Return exactly those lines of the material below that fall between the line holding "(533, 297) none -> [395,283,403,290] a" and the line holding "(595, 346) none", inclusive.

• **Records provided**
[Start of Attachment]

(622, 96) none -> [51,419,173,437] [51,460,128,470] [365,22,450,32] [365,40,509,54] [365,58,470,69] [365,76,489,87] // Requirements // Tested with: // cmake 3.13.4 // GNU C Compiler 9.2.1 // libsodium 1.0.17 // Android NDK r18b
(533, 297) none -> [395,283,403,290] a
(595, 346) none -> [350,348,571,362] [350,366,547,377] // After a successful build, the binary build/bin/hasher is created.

[End of Attachment]
[Start of Attachment]

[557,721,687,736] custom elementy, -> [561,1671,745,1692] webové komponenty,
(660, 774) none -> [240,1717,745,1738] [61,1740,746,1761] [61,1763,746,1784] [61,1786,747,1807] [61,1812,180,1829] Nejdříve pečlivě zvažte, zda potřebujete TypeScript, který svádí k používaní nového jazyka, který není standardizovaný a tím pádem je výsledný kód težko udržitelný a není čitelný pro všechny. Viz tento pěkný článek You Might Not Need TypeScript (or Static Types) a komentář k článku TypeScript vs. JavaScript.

[End of Attachment]

• **Response to the exercise**
(533, 297) none -> [395,283,403,290] a
(595, 346) none -> [350,348,571,362] [350,366,547,377] // After a successful build, the binary build/bin/hasher is created.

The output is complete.